• **Exercise description**
Which of the lines below hold "pointer"? Please return each one.

• **Data listing**
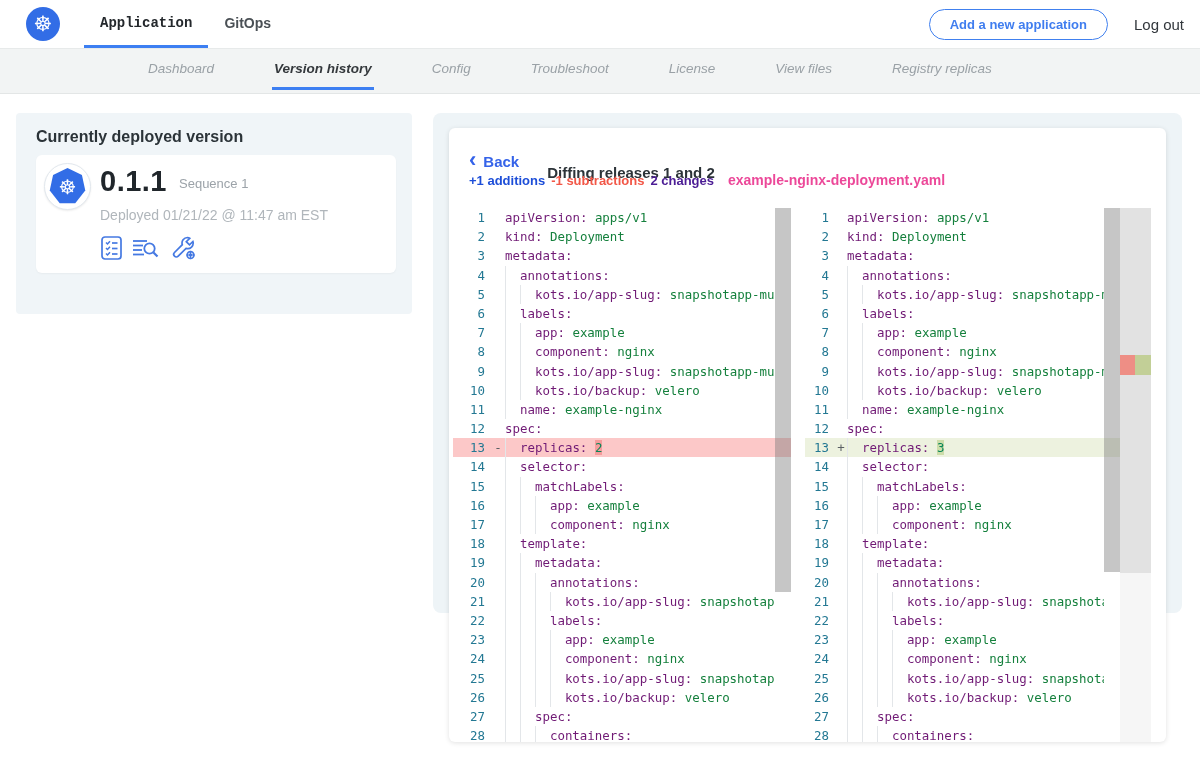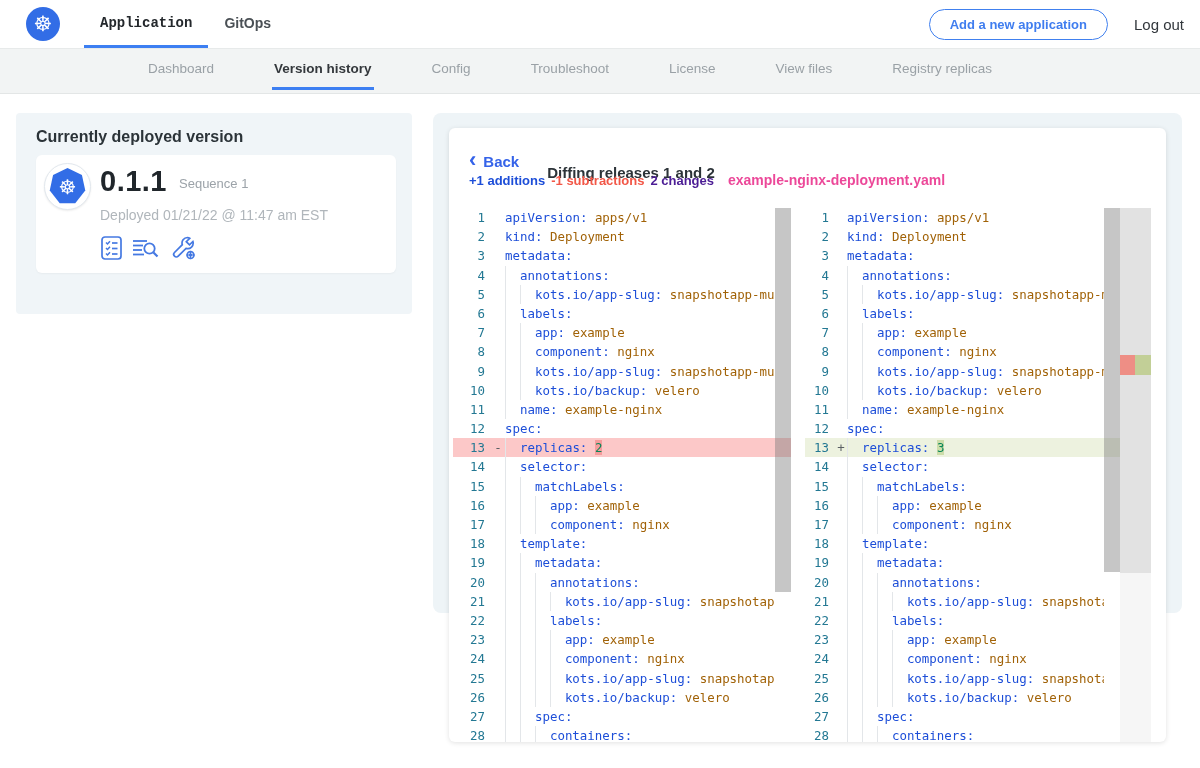--- a/index.html
+++ b/index.html
@@ -22,7 +22,7 @@
   .subnav { height:46px; background:#f2f4f4; border-top:1px solid #e7eaea; border-bottom:1px solid #e3e6e6;
     display:flex; padding-left:146px; gap:56px; }
   .subnav-tab { height:41px; display:flex; align-items:center; padding:0 2px; font-size:13.5px; color:#9aa1a6;
-    border-bottom:3px solid transparent; cursor:pointer; white-space:nowrap; }
+    border-bottom:3px solid transparent; cursor:pointer; white-space:nowrap;font-style:italic; }
   .subnav-tab.active { color:#34383c; font-weight:700; border-bottom-color:#3d7ff2; }
 
   

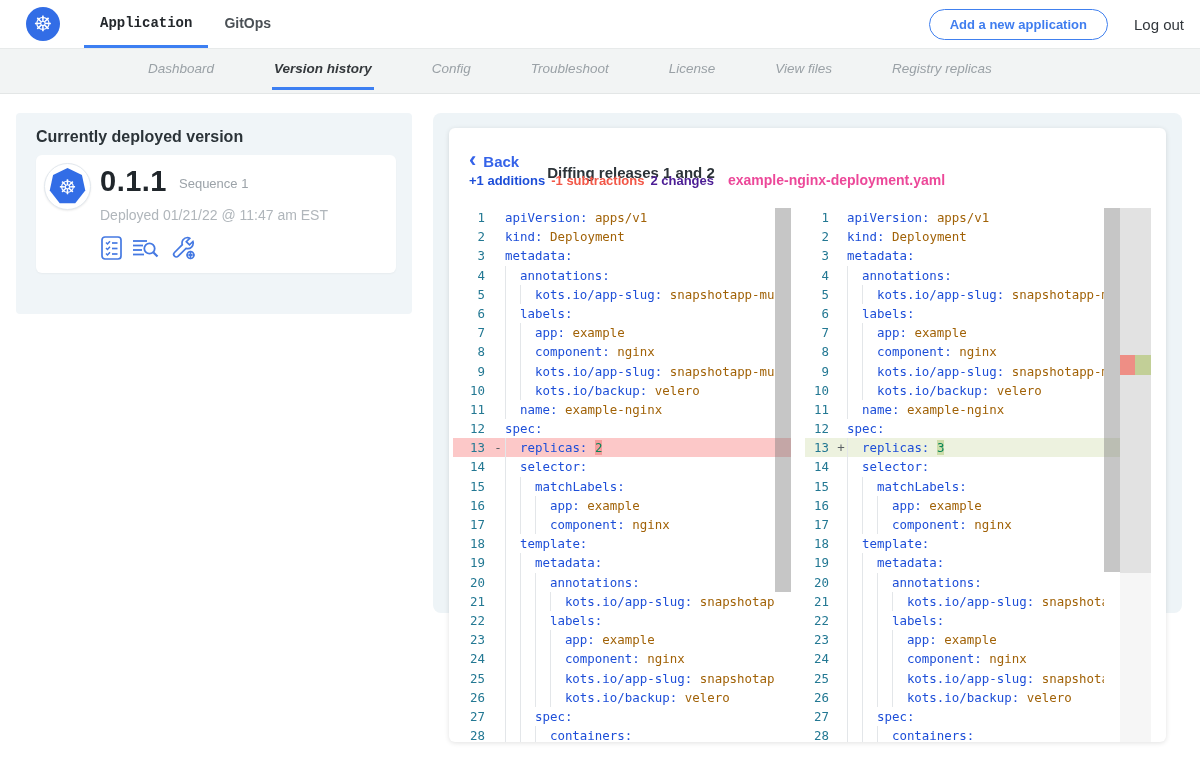--- a/index.html
+++ b/index.html
@@ -77,7 +77,7 @@
   .pane-right .lmark { flex-basis:12px; }
   .ltext { white-space:pre; }
   .g { display:inline-block; width:2ch; height:19.2px; border-left:1px solid #e3e6e9; vertical-align:top; }
-  .yk { color:#1d4ed8;margin-top:17px; }
+  .yk { color:#701a75;margin-top:17px; }
   .yv { color:#a16207; }
   .yn { color:#098658; }
   .ch-del { background:#f59c9c; }

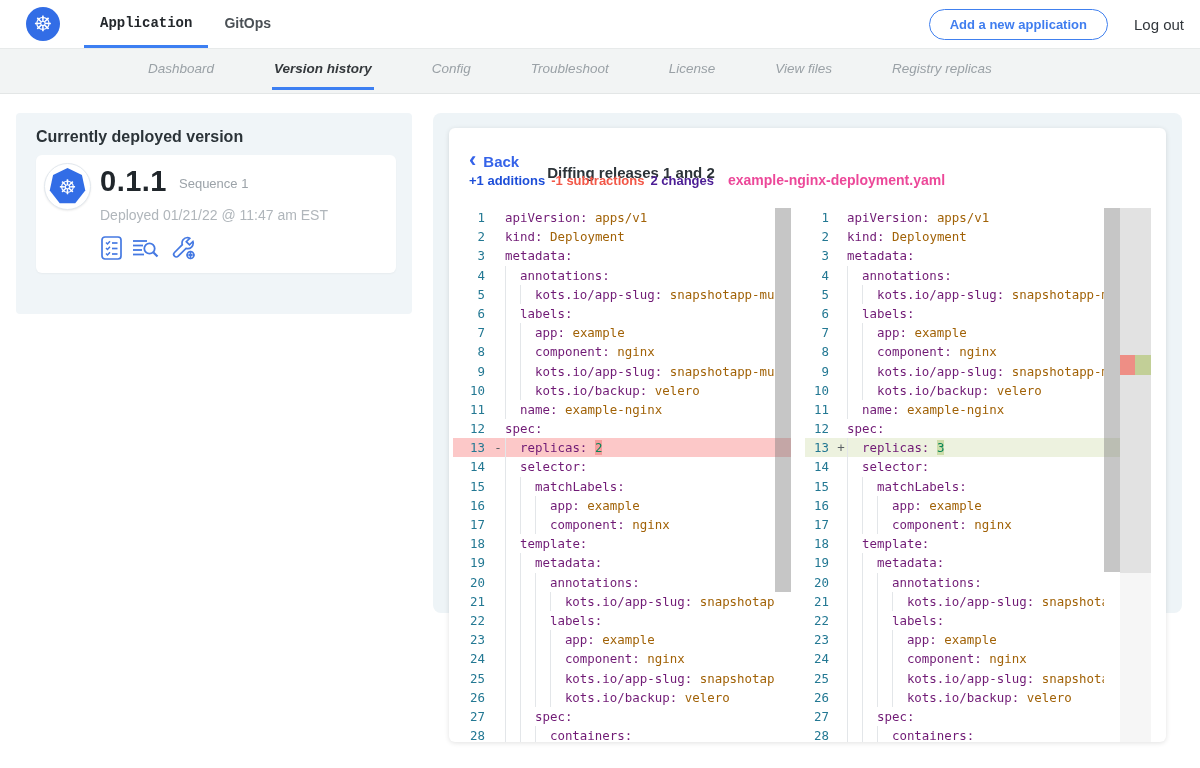--- a/index.html
+++ b/index.html
@@ -78,7 +78,7 @@
   .ltext { white-space:pre; }
   .g { display:inline-block; width:2ch; height:19.2px; border-left:1px solid #e3e6e9; vertical-align:top; }
   .yk { color:#701a75;margin-top:17px; }
-  .yv { color:#a16207; }
+  .yv { color:#15803d; }
   .yn { color:#098658; }
   .ch-del { background:#f59c9c; }
   .ch-ins { background:#cdddaa; }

• **Solution**
-    border-bottom:3px solid transparent; cursor:pointer; white-space:nowrap; }
+    border-bottom:3px solid transparent; cursor:pointer; white-space:nowrap;font-style:italic; }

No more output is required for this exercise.